=== Begin Enclosure ===
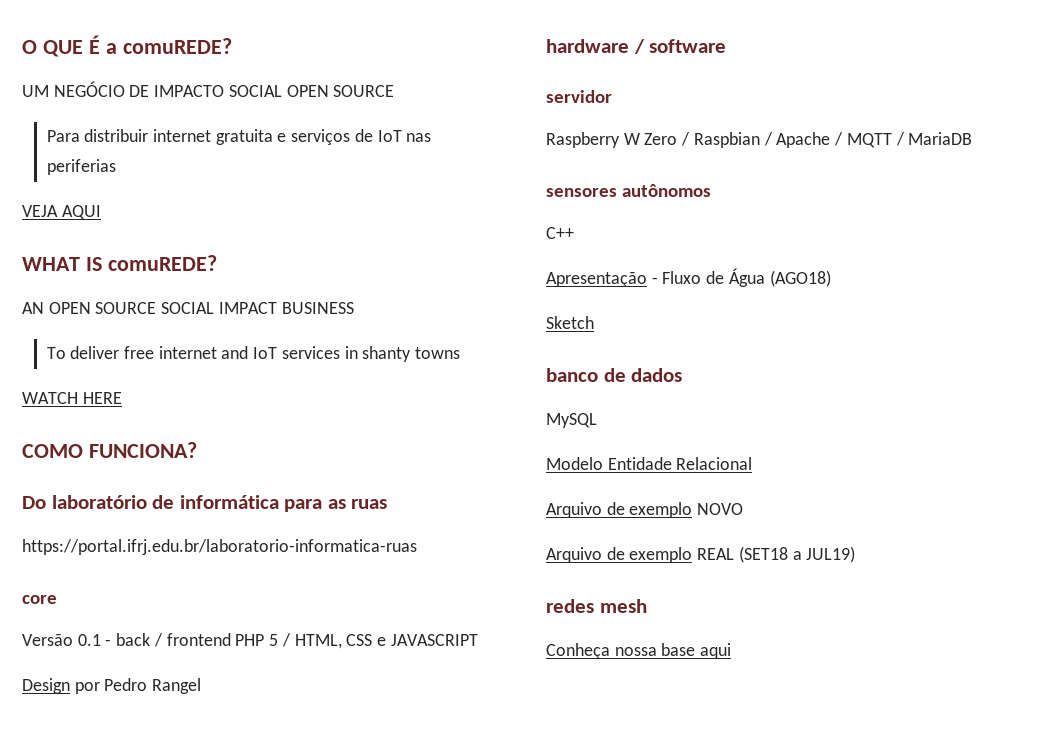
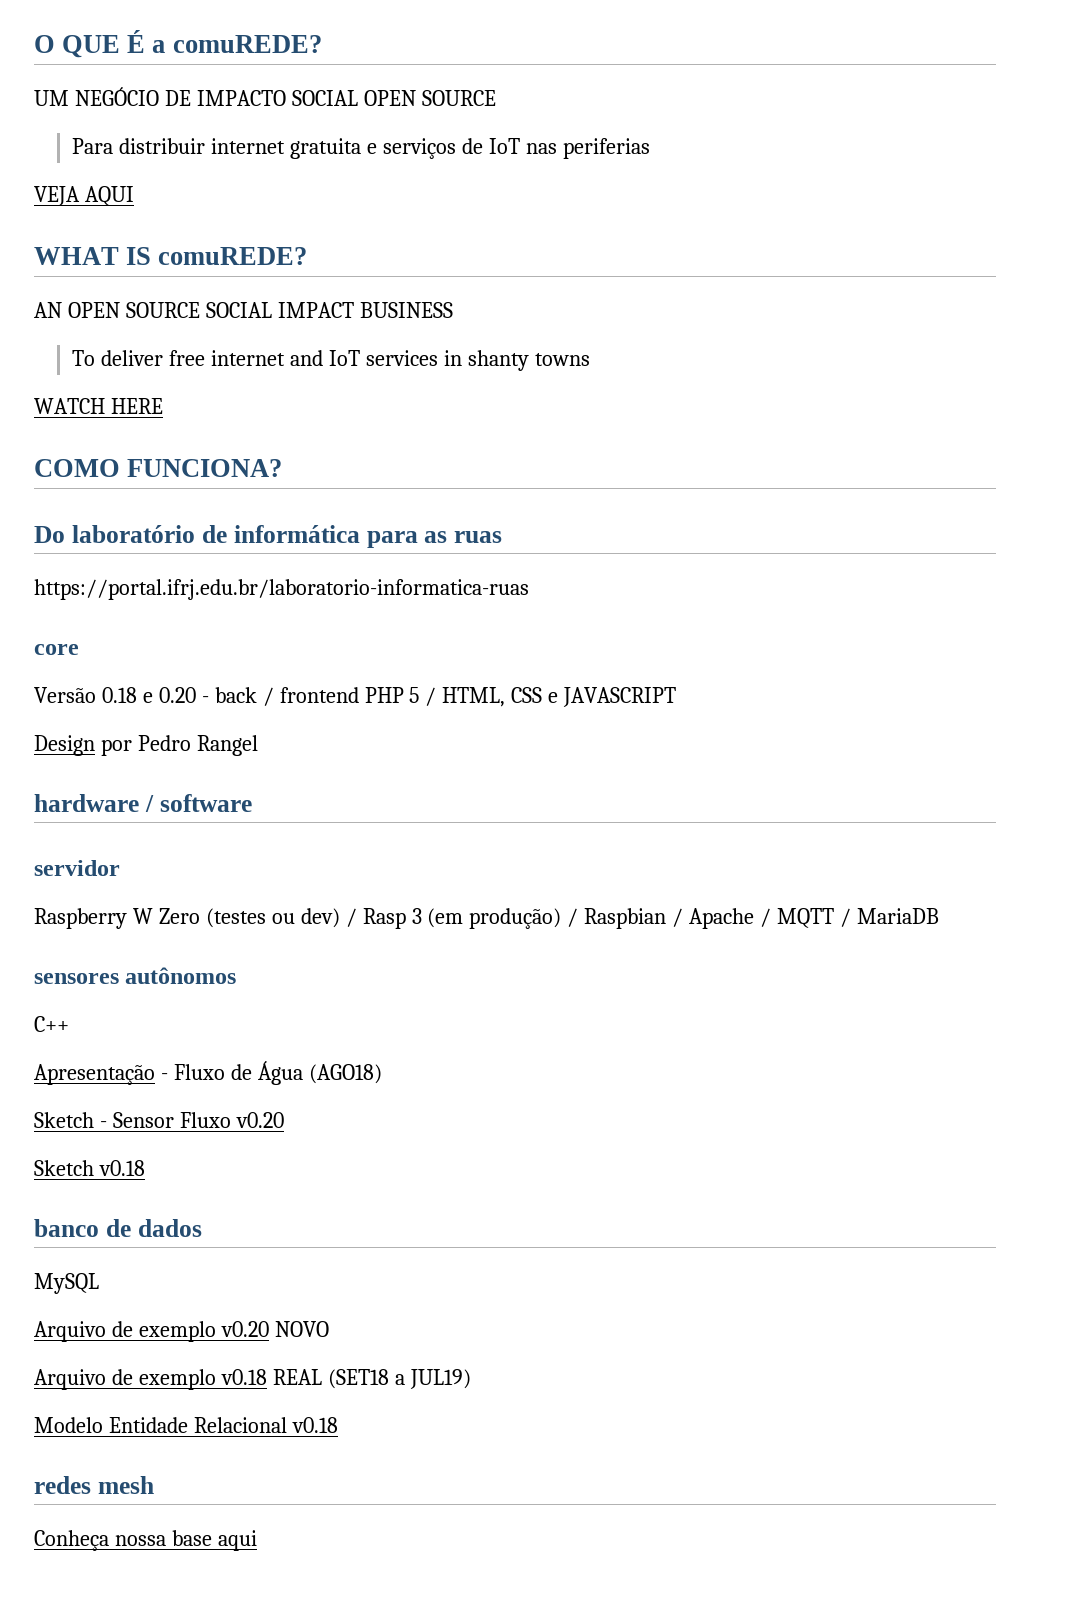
- Versão 0.1 - back / frontend PHP 5 / HTML, CSS e JAVASCRIPT
+ Versão 0.18 e 0.20 - back / frontend PHP 5 / HTML, CSS e JAVASCRIPT
- Raspberry W Zero / Raspbian / Apache / MQTT / MariaDB
+ Raspberry W Zero (testes ou dev) / Rasp 3 (em produção) / Raspbian / Apache / MQTT / MariaDB
- Sketch
+ Sketch - Sensor Fluxo v0.20
+ Sketch v0.18
- Modelo Entidade Relacional
- Arquivo de exemplo NOVO
+ Arquivo de exemplo v0.20 NOVO
- Arquivo de exemplo REAL (SET18 a JUL19)
+ Arquivo de exemplo v0.18 REAL (SET18 a JUL19)
+ Modelo Entidade Relacional v0.18

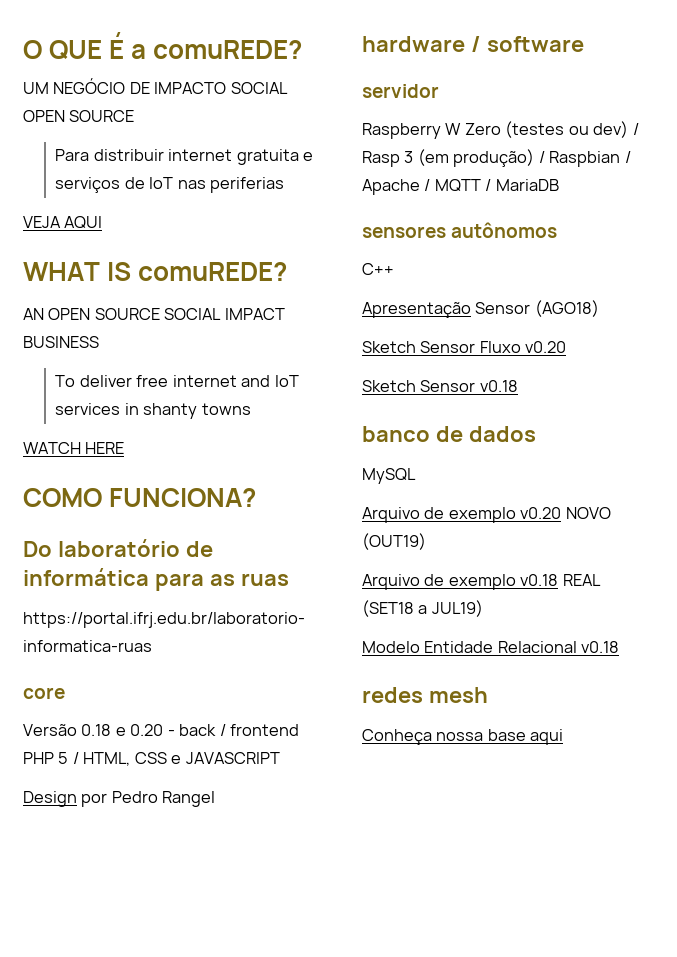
- Apresentação - Fluxo de Água (AGO18)
+ Apresentação Sensor (AGO18)
- Sketch - Sensor Fluxo v0.20
+ Sketch Sensor Fluxo v0.20
- Sketch v0.18
+ Sketch Sensor v0.18
- Arquivo de exemplo v0.20 NOVO
+ Arquivo de exemplo v0.20 NOVO (OUT19)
=== End Enclosure ===
Copy out every line above without change, dropping the pictures.

- Versão 0.1 - back / frontend PHP 5 / HTML, CSS e JAVASCRIPT
+ Versão 0.18 e 0.20 - back / frontend PHP 5 / HTML, CSS e JAVASCRIPT
- Raspberry W Zero / Raspbian / Apache / MQTT / MariaDB
+ Raspberry W Zero (testes ou dev) / Rasp 3 (em produção) / Raspbian / Apache / MQTT / MariaDB
- Sketch
+ Sketch - Sensor Fluxo v0.20
+ Sketch v0.18
- Modelo Entidade Relacional
- Arquivo de exemplo NOVO
+ Arquivo de exemplo v0.20 NOVO
- Arquivo de exemplo REAL (SET18 a JUL19)
+ Arquivo de exemplo v0.18 REAL (SET18 a JUL19)
+ Modelo Entidade Relacional v0.18

- Apresentação - Fluxo de Água (AGO18)
+ Apresentação Sensor (AGO18)
- Sketch - Sensor Fluxo v0.20
+ Sketch Sensor Fluxo v0.20
- Sketch v0.18
+ Sketch Sensor v0.18
- Arquivo de exemplo v0.20 NOVO
+ Arquivo de exemplo v0.20 NOVO (OUT19)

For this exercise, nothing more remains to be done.